Authored by hliao on Jun 16 2021, 4:39 PM.

Details

Summary
  • Take the same principle as the conversion from f64 to i64 with extra necessary pre- and post-processing. It helps to reduce that conversion sequence by half compared to legacy one.

Diff Detail

Event Timeline

hliao created this revision.Jun 16 2021, 4:39 PM
hliao requested review of this revision.Jun 16 2021, 4:39 PM
Herald added a project: Restricted Project. · View Herald TranscriptJun 16 2021, 4:39 PM

Can you also apply this to the globalisel version? that was a direct port

foad added a reviewer: foad.Jun 17 2021, 1:25 AM
foad added inline comments.
llvm/lib/Target/AMDGPU/AMDGPUISelLowering.cpp
2595

LowerFP_TO_INT64 might be a better name?

2614

Only do this if Signed?

2653

Only do this if Signed?

hliao updated this revision to Diff 352748.Jun 17 2021, 9:01 AM
  • Add global-isel support.
  • Revise the method name following the suggestion.
hliao added inline comments.Jun 17 2021, 9:05 AM
llvm/lib/Target/AMDGPU/AMDGPUISelLowering.cpp
2614

I need to verify that through the OCL compliance test. Even though out-of-range conversion has undefined behavior, I need to double-check that.
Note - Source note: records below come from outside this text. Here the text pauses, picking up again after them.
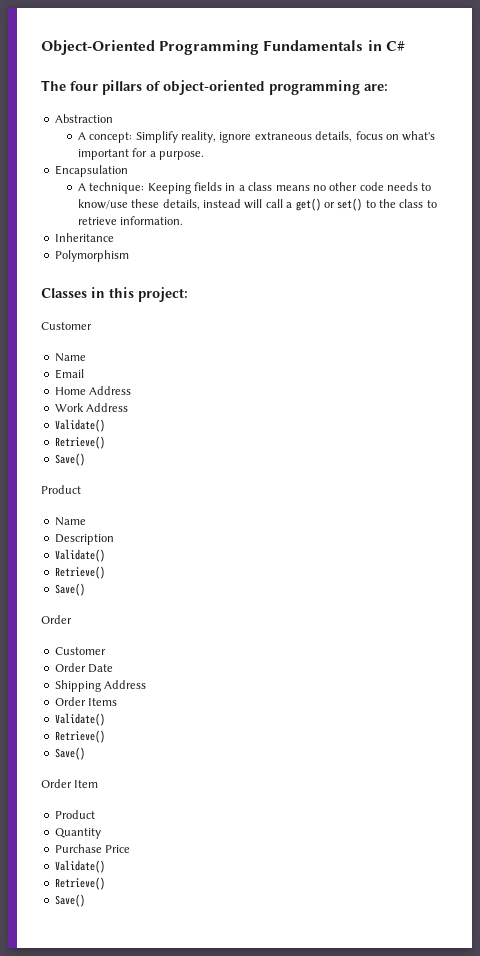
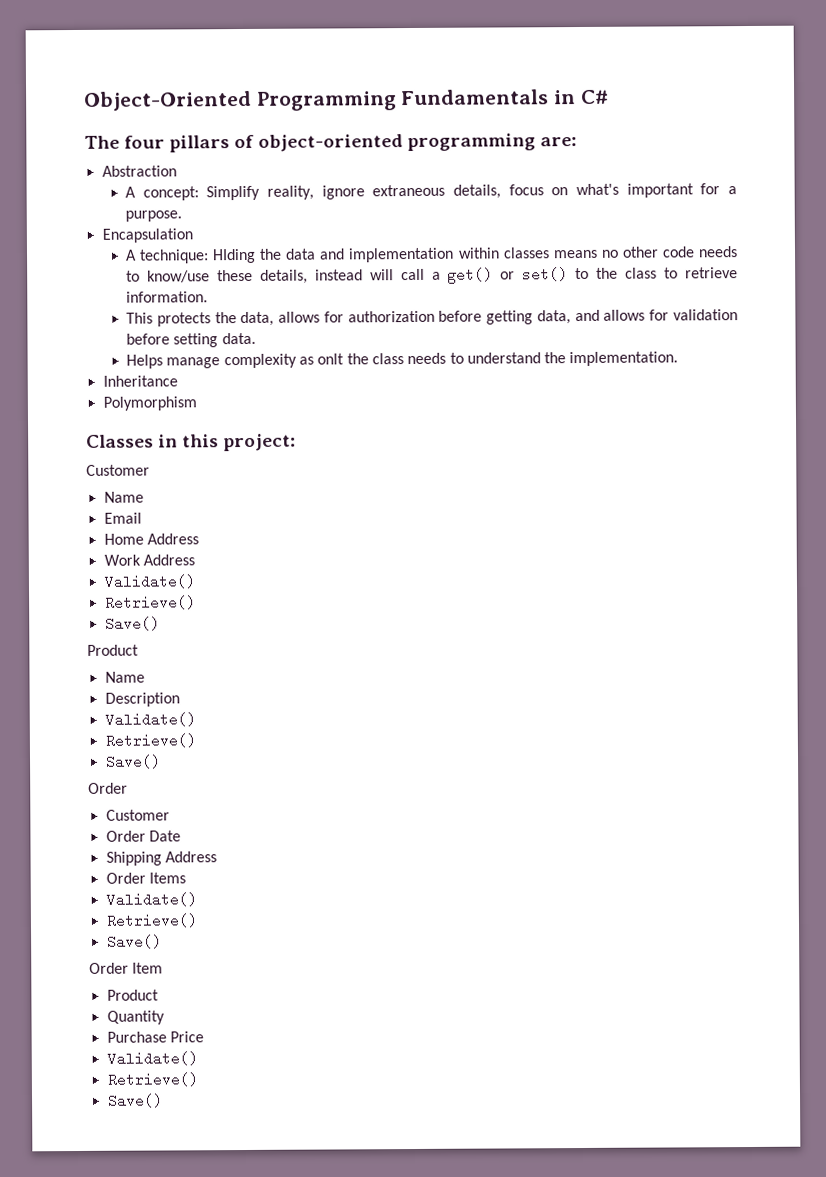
[147,182,273,194] Keeping fields in a class -> [212,247,550,264] HIding the data and implementation within classes
(184, 220) none -> [125,309,738,327] [125,332,256,348] [125,351,679,369] // This protects the data, allows for authorization before getting data, and allows for validation before setting data. // Helps manage complexity as onlt the class needs to understand the implementation.

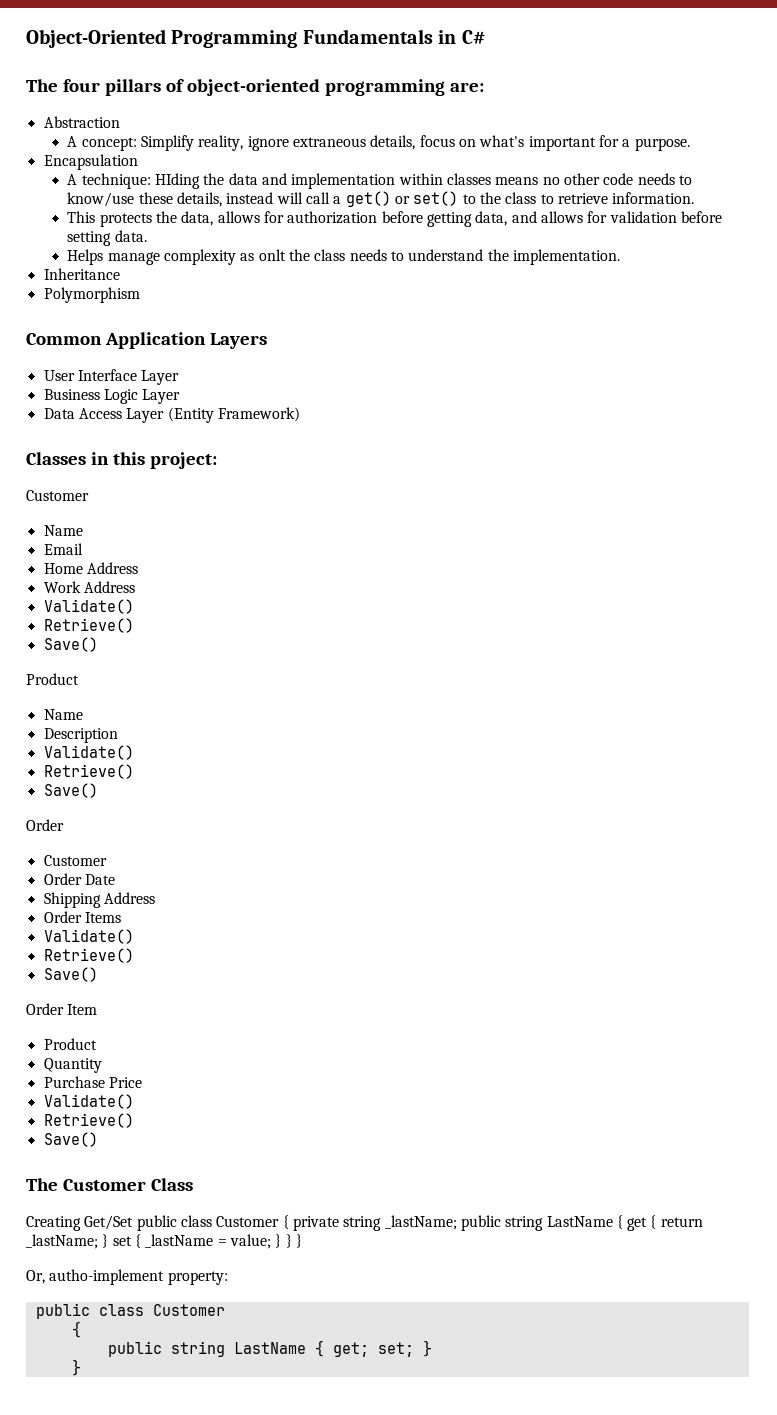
(197, 403) none -> [26,332,267,349] [43,369,180,385] [43,389,181,404] [43,407,300,423] // Common Application Layers // User Interface Layer // Business Logic Layer // Data Access Layer (Entity Framework)
(163, 1100) none -> [26,1178,193,1191] [26,1215,703,1231] [26,1234,302,1249] [26,1269,228,1285] [35,1303,225,1319] [71,1321,81,1338] [107,1340,432,1357] [71,1359,81,1376] // The Customer Class // Creating Get/Set public class Customer { private string _lastName; public string LastName { get { return _lastName; } set { _lastName = value; } } } // Or, autho-implement property: // public class Customer // { // public string LastName { get; set; } // }

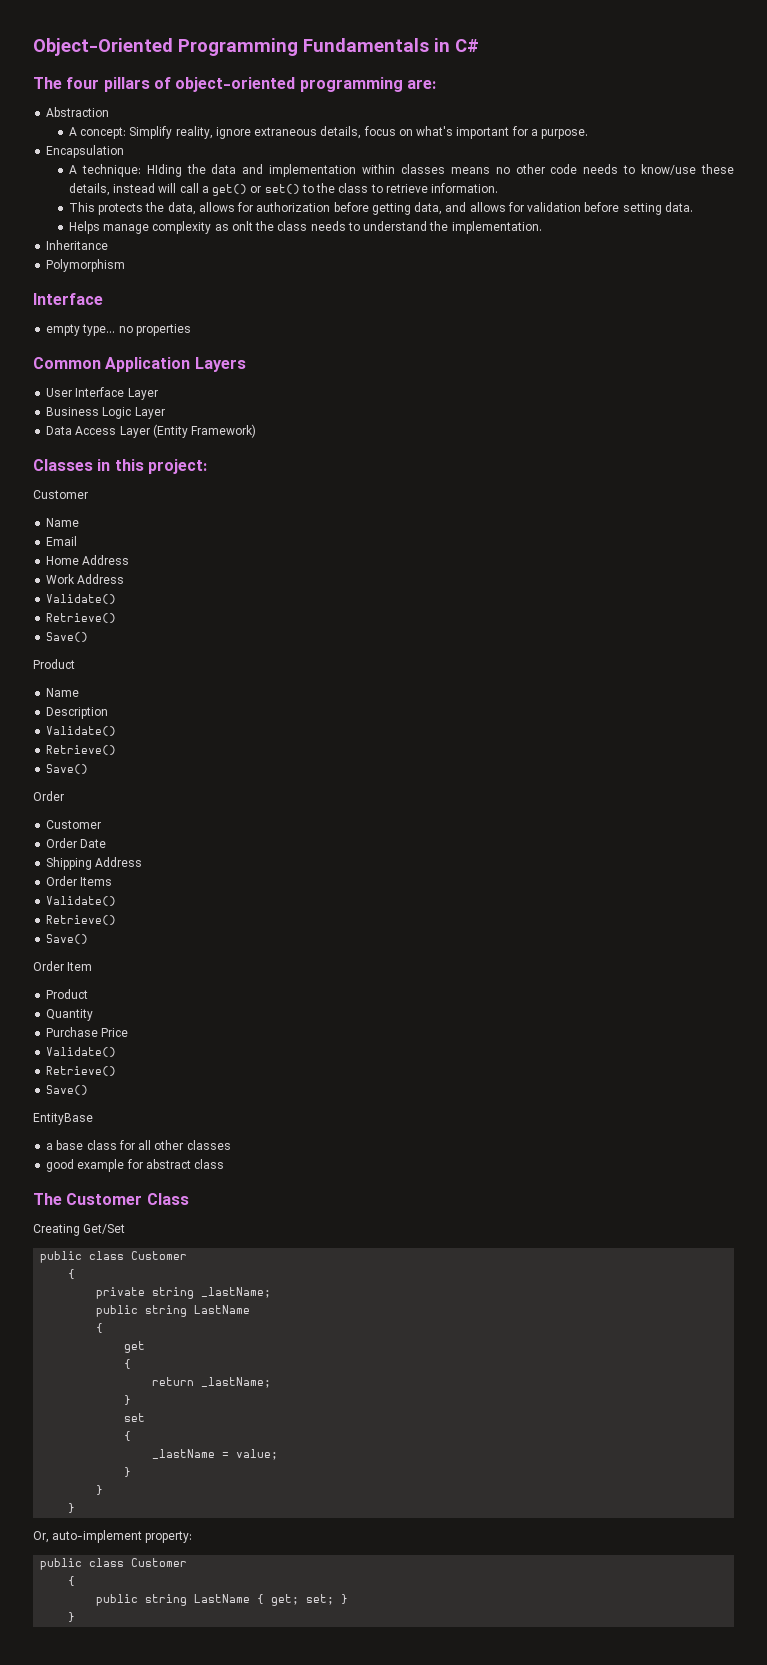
(140, 295) none -> [33,293,103,305] [46,324,191,336] // Interface // empty type... no properties
(98, 1139) none -> [33,1113,93,1125] [46,1140,231,1150] [46,1159,225,1172] // EntityBase // a base class for all other classes // good example for abstract class
[136,1215,289,1231] public class Customer { -> [40,1251,188,1263] [68,1269,76,1279] // public class Customer // { //
[460,1215,623,1231] public string LastName { -> [96,1305,251,1317] [96,1323,104,1333] // public string LastName // { //
[650,1215,657,1229] { -> [124,1359,132,1369] // { //
[102,1234,109,1248] } -> [124,1395,132,1405] // } //
[134,1234,141,1248] { -> [124,1431,132,1441] // { //
[275,1234,292,1248] } } -> [124,1467,132,1477] [96,1485,104,1495] // } // } //
[49,1269,165,1285] autho-implement -> [52,1530,143,1543] auto-implement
hliao updated this revision to Diff 352802.Jun 17 2021, 11:24 AM

Only apply that abs/flip on fptosi for f32.

hliao marked 3 inline comments as done.Jun 17 2021, 11:26 AM
hliao updated this revision to Diff 352809.Jun 17 2021, 11:36 AM

Fix typos.

foad accepted this revision.Jun 18 2021, 2:21 AM

LGTM, thanks!

This revision is now accepted and ready to land.Jun 18 2021, 2:21 AM
This revision was landed with ongoing or failed builds.Jun 19 2021, 9:47 AM
This revision was automatically updated to reflect the committed changes.